Work item: Lines in the following data that contain the string "glasses" are to be counted. Report only their number.

Data provided:

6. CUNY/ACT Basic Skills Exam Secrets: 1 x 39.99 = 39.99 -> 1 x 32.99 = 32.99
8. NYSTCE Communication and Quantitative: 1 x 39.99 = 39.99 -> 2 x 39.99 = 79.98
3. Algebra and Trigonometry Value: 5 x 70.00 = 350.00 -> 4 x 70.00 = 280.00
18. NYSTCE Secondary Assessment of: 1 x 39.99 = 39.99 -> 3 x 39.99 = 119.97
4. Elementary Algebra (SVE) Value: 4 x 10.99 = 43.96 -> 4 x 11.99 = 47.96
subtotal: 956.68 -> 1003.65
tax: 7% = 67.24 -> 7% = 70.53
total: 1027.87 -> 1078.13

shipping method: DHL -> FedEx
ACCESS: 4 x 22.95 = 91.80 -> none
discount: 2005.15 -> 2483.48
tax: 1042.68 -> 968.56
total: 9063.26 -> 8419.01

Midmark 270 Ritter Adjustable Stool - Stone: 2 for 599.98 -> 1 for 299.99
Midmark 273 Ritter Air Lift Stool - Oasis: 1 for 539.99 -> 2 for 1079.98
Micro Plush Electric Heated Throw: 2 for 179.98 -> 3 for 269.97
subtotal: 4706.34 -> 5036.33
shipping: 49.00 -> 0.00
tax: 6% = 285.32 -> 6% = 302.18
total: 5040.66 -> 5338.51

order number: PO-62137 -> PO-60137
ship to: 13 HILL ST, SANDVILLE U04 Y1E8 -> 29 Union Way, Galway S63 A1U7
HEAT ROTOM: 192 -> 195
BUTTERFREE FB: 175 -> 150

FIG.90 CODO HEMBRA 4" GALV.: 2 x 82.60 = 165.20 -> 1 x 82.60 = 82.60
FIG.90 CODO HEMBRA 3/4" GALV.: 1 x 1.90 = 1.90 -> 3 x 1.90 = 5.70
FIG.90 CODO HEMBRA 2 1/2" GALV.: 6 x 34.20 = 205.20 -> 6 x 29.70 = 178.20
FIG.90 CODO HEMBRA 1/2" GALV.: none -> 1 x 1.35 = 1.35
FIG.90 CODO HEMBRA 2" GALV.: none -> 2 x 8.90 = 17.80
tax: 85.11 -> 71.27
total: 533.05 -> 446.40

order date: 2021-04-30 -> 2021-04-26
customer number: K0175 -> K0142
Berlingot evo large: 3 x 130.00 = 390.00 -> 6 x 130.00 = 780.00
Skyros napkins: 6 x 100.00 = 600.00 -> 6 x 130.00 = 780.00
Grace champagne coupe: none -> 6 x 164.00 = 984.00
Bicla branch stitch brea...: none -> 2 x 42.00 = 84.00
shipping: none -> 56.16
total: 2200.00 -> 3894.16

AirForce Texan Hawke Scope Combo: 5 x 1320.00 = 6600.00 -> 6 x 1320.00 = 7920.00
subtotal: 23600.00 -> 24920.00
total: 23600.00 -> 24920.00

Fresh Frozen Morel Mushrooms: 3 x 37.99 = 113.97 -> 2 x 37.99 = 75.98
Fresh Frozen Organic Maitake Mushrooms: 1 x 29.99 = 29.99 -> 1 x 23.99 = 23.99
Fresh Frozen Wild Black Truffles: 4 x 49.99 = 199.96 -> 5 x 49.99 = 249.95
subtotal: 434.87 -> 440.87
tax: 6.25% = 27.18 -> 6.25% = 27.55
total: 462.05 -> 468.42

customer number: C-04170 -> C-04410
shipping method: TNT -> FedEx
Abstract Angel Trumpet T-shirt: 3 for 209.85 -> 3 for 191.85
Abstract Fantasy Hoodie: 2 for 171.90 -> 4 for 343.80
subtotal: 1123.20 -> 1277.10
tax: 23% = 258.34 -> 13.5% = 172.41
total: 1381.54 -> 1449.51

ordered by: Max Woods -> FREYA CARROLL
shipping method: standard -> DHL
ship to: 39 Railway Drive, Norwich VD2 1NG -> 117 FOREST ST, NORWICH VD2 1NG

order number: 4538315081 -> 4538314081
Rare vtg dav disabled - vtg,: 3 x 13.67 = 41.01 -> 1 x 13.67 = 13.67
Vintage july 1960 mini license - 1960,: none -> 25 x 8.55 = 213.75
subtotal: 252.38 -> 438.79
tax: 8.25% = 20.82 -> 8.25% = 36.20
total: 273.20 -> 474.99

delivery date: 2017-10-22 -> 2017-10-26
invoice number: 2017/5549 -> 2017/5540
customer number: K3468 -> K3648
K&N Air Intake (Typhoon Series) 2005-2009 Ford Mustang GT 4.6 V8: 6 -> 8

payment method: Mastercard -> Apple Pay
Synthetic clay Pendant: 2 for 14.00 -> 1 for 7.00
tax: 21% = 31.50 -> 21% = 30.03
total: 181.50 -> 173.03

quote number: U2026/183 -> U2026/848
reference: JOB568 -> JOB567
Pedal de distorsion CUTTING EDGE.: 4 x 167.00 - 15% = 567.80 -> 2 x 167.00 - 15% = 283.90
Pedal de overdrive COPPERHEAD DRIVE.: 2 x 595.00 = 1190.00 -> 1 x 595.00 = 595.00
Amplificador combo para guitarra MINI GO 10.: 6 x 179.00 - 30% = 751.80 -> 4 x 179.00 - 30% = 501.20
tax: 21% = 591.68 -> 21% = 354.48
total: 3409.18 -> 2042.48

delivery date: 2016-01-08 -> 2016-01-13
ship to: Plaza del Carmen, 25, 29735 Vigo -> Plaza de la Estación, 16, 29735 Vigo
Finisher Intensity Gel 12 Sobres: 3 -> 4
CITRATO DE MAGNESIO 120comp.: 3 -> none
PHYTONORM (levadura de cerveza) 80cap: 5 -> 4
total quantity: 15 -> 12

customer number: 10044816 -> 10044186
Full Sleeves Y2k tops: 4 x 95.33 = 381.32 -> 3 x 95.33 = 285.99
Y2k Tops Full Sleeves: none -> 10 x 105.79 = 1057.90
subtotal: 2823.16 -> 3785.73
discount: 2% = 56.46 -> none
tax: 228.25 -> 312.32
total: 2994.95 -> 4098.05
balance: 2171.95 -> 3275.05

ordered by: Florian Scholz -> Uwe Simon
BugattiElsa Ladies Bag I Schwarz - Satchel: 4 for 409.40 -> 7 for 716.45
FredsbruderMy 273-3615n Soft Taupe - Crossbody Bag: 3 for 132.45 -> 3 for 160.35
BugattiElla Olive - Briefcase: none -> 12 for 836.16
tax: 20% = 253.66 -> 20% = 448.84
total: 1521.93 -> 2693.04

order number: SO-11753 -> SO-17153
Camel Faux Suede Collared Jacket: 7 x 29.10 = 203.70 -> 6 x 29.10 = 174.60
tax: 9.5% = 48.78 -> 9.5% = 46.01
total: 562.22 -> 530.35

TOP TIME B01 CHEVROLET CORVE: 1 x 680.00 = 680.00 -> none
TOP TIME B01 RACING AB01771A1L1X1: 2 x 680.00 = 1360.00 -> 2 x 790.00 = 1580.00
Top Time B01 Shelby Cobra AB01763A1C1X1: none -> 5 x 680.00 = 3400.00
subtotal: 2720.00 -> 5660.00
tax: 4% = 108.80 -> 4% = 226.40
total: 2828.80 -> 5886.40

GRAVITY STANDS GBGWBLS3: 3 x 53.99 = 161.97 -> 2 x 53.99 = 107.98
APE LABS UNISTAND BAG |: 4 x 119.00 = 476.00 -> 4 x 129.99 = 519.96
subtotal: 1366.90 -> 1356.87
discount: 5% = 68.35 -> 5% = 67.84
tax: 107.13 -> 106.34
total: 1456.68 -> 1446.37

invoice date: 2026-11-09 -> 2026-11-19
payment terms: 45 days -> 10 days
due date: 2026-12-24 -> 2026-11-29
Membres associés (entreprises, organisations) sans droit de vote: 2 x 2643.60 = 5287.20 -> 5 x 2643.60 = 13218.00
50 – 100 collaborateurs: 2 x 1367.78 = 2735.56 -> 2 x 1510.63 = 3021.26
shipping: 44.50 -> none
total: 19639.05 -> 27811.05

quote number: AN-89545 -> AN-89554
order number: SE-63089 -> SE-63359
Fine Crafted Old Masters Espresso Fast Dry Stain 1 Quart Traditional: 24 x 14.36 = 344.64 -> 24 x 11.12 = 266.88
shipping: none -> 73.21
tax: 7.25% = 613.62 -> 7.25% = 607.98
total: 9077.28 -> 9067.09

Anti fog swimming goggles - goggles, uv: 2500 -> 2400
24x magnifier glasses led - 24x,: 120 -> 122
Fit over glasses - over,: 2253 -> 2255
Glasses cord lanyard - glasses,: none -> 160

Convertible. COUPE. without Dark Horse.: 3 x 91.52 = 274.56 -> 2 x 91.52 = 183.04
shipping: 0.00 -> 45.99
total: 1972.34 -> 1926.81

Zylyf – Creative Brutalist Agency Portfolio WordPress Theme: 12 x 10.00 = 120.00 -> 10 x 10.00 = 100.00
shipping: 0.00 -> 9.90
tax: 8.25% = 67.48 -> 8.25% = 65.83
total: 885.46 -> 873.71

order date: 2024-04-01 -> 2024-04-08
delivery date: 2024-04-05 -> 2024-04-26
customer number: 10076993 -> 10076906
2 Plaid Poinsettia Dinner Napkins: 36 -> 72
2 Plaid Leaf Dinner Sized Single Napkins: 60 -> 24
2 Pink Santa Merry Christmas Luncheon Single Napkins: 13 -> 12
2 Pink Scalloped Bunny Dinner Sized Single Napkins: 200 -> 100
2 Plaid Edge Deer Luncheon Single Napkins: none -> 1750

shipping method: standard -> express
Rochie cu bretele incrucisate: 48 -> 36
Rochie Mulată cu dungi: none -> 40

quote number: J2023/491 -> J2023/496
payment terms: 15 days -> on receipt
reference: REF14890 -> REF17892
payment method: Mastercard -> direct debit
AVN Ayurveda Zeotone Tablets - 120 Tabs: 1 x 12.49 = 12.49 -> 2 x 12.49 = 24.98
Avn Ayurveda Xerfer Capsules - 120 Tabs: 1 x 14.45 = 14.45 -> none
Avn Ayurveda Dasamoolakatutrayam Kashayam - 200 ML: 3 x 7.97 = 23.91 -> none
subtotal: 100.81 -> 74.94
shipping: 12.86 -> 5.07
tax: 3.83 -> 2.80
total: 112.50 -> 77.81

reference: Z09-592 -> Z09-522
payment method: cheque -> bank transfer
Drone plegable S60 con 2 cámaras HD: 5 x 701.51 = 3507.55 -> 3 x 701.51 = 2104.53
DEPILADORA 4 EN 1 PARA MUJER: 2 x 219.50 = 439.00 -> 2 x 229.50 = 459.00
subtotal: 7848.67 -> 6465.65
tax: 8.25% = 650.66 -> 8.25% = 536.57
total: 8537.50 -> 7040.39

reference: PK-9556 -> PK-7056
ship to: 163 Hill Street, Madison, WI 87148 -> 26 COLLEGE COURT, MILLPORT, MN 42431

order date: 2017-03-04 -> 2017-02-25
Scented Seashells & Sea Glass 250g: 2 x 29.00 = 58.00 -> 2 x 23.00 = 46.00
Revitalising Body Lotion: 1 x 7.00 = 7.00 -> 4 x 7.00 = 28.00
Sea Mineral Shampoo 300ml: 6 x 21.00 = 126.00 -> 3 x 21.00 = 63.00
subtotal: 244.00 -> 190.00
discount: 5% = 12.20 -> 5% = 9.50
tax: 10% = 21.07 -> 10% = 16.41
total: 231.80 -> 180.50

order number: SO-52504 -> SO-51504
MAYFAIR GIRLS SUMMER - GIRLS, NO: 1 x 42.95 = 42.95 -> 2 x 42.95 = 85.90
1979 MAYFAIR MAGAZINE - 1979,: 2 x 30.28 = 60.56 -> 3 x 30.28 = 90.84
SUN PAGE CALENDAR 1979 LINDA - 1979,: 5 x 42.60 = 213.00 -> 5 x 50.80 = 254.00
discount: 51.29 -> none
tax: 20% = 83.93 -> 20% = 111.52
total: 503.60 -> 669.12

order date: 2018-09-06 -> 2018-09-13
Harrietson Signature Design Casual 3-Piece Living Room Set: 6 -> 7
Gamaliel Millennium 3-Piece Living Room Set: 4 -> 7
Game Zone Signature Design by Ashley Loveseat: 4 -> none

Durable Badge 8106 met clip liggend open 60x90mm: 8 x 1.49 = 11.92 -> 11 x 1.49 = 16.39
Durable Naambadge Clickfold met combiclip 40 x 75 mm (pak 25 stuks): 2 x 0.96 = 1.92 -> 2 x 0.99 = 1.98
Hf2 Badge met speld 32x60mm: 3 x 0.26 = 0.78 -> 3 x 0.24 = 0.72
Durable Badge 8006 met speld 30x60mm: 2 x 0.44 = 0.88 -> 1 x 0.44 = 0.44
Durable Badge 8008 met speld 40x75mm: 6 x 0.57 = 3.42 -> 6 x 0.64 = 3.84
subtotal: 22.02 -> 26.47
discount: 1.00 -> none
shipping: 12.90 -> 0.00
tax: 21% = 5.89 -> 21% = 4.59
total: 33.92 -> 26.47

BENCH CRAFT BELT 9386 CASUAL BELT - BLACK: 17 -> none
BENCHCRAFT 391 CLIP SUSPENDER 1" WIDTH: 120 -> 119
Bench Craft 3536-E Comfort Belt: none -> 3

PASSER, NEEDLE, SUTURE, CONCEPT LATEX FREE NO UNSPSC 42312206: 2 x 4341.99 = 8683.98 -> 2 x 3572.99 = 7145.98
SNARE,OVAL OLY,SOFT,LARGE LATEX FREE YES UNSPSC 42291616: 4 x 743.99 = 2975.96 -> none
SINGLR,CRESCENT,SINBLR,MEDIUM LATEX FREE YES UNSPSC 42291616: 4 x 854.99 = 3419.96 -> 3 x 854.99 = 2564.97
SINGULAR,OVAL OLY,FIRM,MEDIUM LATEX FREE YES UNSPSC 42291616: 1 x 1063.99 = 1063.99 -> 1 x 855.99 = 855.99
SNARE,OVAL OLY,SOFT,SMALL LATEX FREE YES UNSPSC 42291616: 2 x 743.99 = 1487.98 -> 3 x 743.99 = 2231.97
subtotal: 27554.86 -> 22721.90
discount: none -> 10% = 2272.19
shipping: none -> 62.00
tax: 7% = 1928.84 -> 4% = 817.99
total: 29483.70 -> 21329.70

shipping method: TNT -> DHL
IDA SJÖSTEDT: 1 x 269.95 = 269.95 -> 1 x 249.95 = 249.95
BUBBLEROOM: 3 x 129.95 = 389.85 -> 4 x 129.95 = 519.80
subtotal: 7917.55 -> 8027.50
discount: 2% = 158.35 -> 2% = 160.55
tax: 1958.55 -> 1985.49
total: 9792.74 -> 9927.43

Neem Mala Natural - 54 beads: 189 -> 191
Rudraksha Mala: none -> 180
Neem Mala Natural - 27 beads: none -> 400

Result below: 3